President Michel Temer called Brazil’s scandal over the sale of expired meat an embarrassment Tuesday as more countries suspended some meat imports from the South American nation and Montana’s U.S. Sen Jon Tester introduced a bill to do the same for the United States.

“We must take decisive action to ensure no family in Montana or anywhere else in this country is exposed to the danger of deceptive Brazilian beef processors,” Tester, who butchers his own beef on his farm near Big Sandy, Montana, said in a press release. “Montana producers raise the best beef in the world and are held to the highest safety standards. We cannot allow harmful food to come into our markets and endanger our families.”

Tester criticized last August the USDA’s decision to allow Brazilian beef imports to flood America’s markets, saying he had concerns about the safety of Brazil’s product.

Tester successfully blocked in 2015 the importation of Brazilian beef from regions where foot-and-mouth disease was prevalent.

“I applaud Sen. Tester’s decisive action,” Rice said in the release. “The safety and integrity of our beef products is important for ranchers and consumers and we cannot have this dangerous product flooding our markets.”
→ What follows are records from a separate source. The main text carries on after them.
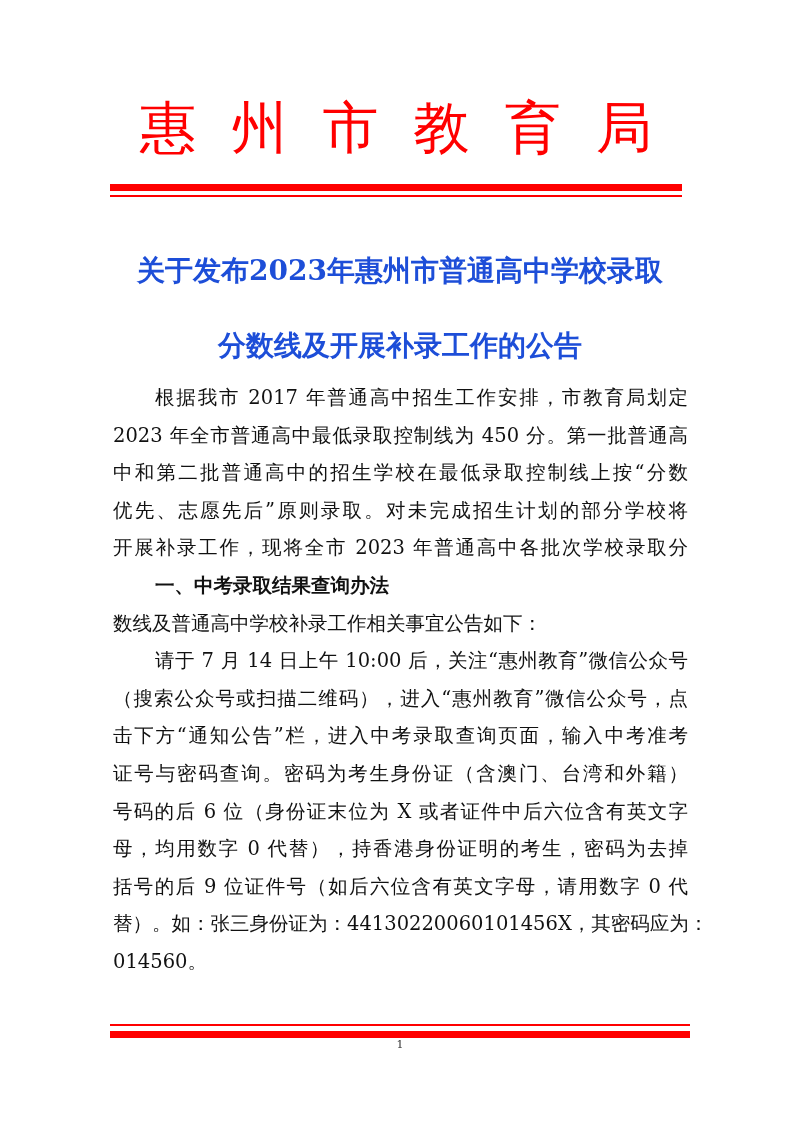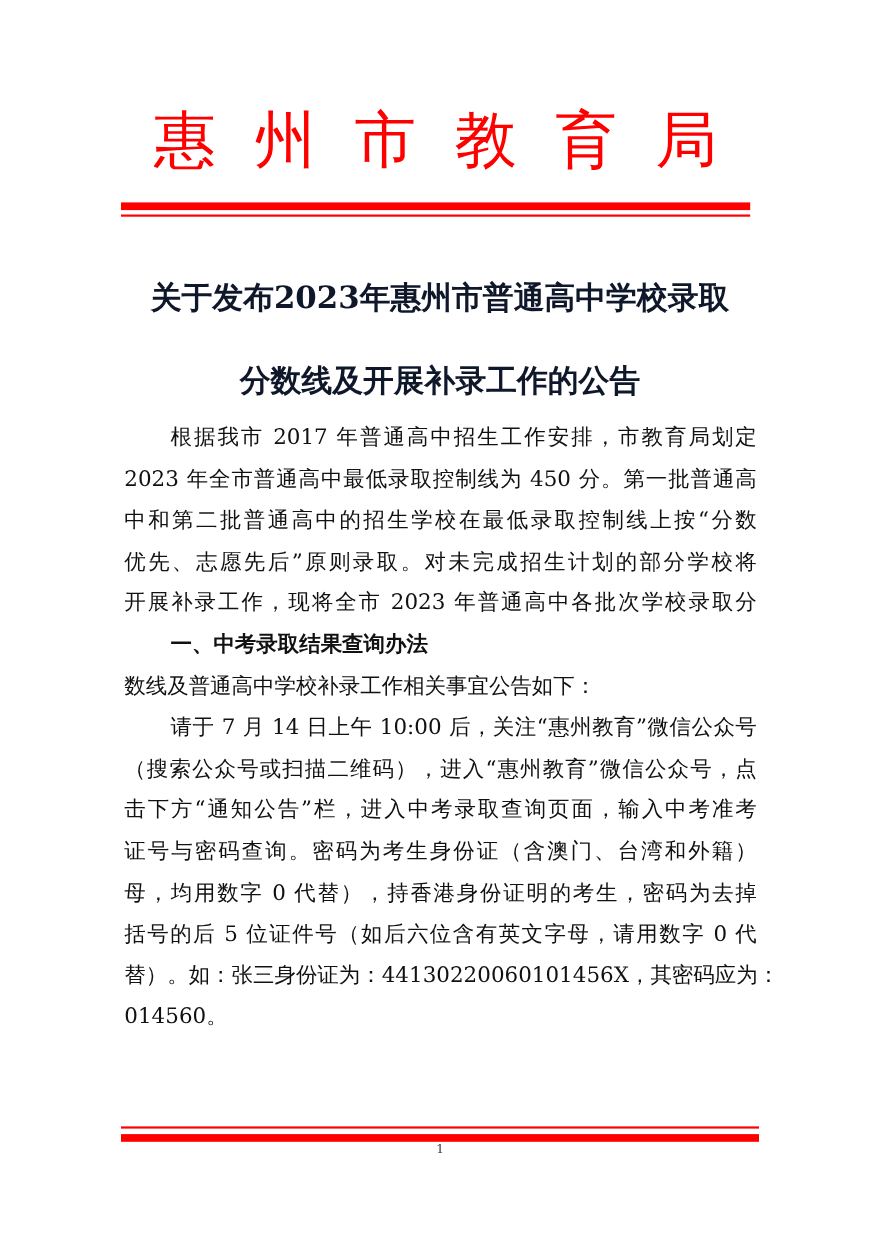--- a/index.html
+++ b/index.html
@@ -59,7 +59,7 @@
       font-weight: bold;
       font-size: 28px;
       line-height: 42px;
-      color: #0f172a;
+      color: #1d4ed8;
       letter-spacing: 0px;
     }
     .title.l1 { top: 250px; }

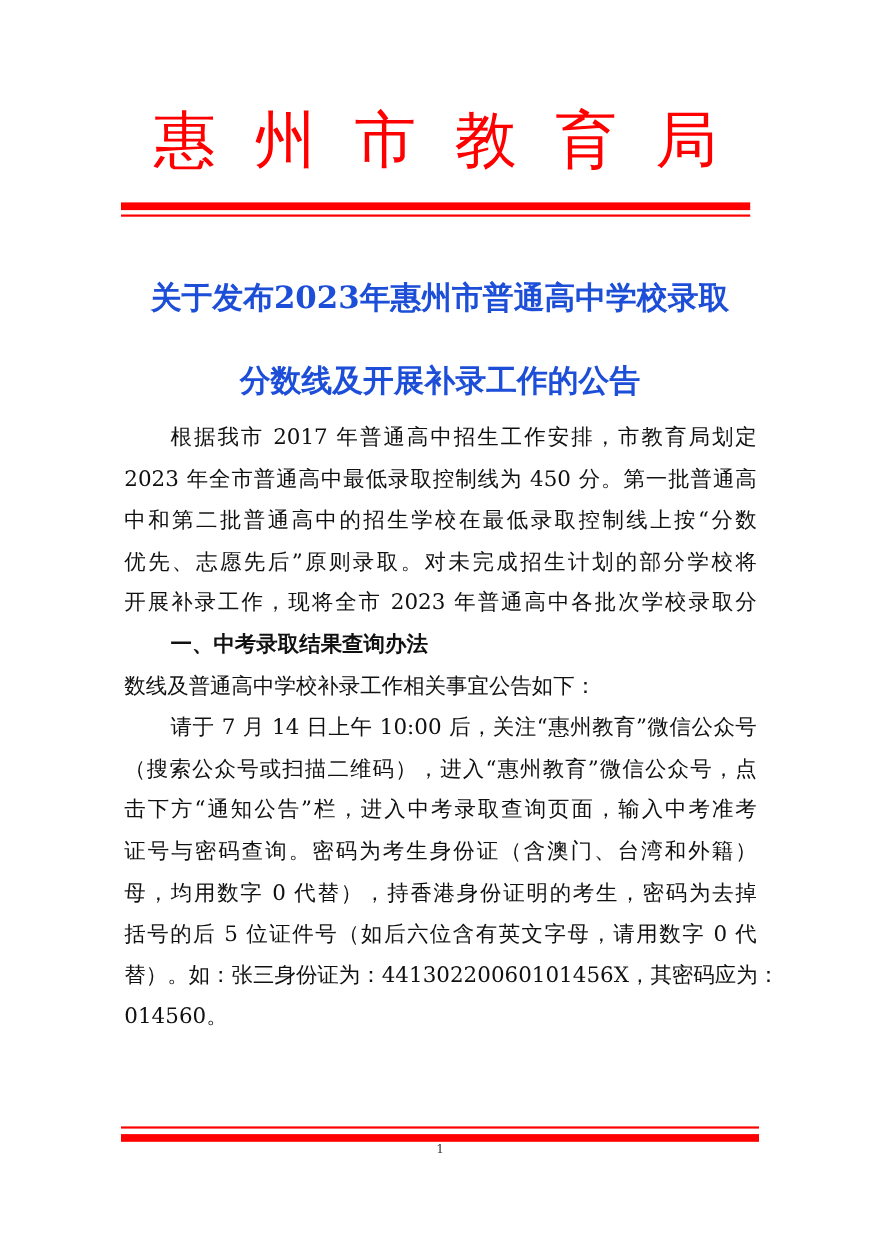--- a/index.html
+++ b/index.html
@@ -136,6 +136,7 @@
     <div class="line">（搜索公众号或扫描二维码），进入“惠州教育”微信公众号，点</div>
     <div class="line">击下方“通知公告”栏，进入中考录取查询页面，输入中考准考</div>
     <div class="line">证号与密码查询。密码为考生身份证（含澳门、台湾和外籍）</div>
+    <div class="line">号码的后 6 位（身份证末位为 X 或者证件中后六位含有英文字</div>
     <div class="line">母，均用数字 0 代替），持香港身份证明的考生，密码为去掉</div>
     <div class="line">括号的后 5 位证件号（如后六位含有英文字母，请用数字 0 代</div>
     <div class="line">替）。如：张三身份证为：44130220060101456X，其密码应为：</div>

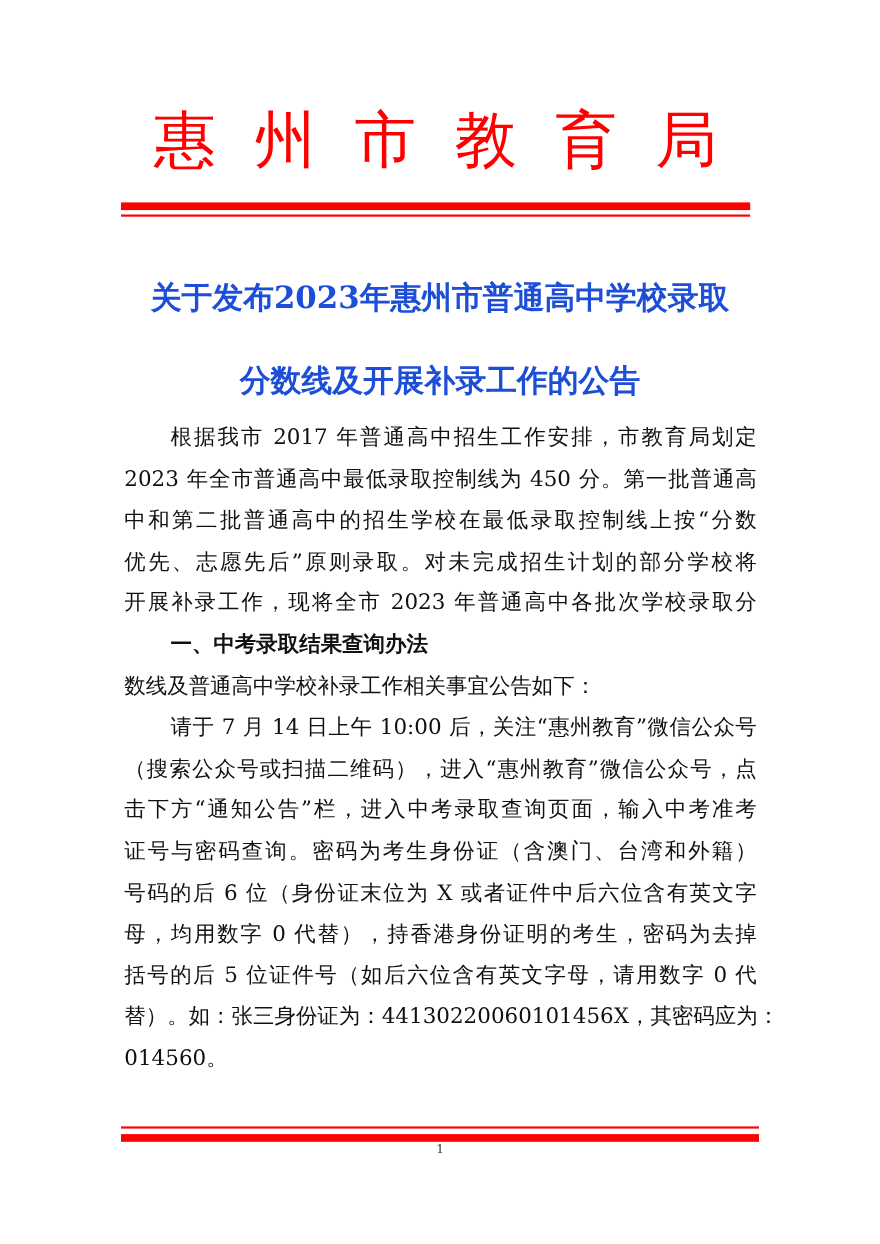--- a/index.html
+++ b/index.html
@@ -138,7 +138,7 @@
     <div class="line">证号与密码查询。密码为考生身份证（含澳门、台湾和外籍）</div>
     <div class="line">号码的后 6 位（身份证末位为 X 或者证件中后六位含有英文字</div>
     <div class="line">母，均用数字 0 代替），持香港身份证明的考生，密码为去掉</div>
-    <div class="line">括号的后 5 位证件号（如后六位含有英文字母，请用数字 0 代</div>
+    <div class="line">括号的后 9 位证件号（如后六位含有英文字母，请用数字 0 代</div>
     <div class="line">替）。如：张三身份证为：44130220060101456X，其密码应为：</div>
     <div class="line last">014560。</div>
   </div>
Hong Kong, Japan and Mexico announced Tuesday that they were halting at least some Brazilian meat imports. They joined the European Union, China and Chile, dealing a major blow to the struggling economy of a country that is among the world’s largest exporters of meat.

Temer sought to play down the scandal, calling it a “fuss” and noting that only three of the more than 4,000 meatpacking plants in Brazil had been forced to close. But he acknowledged the case has caused “an economic embarrassment for the country.”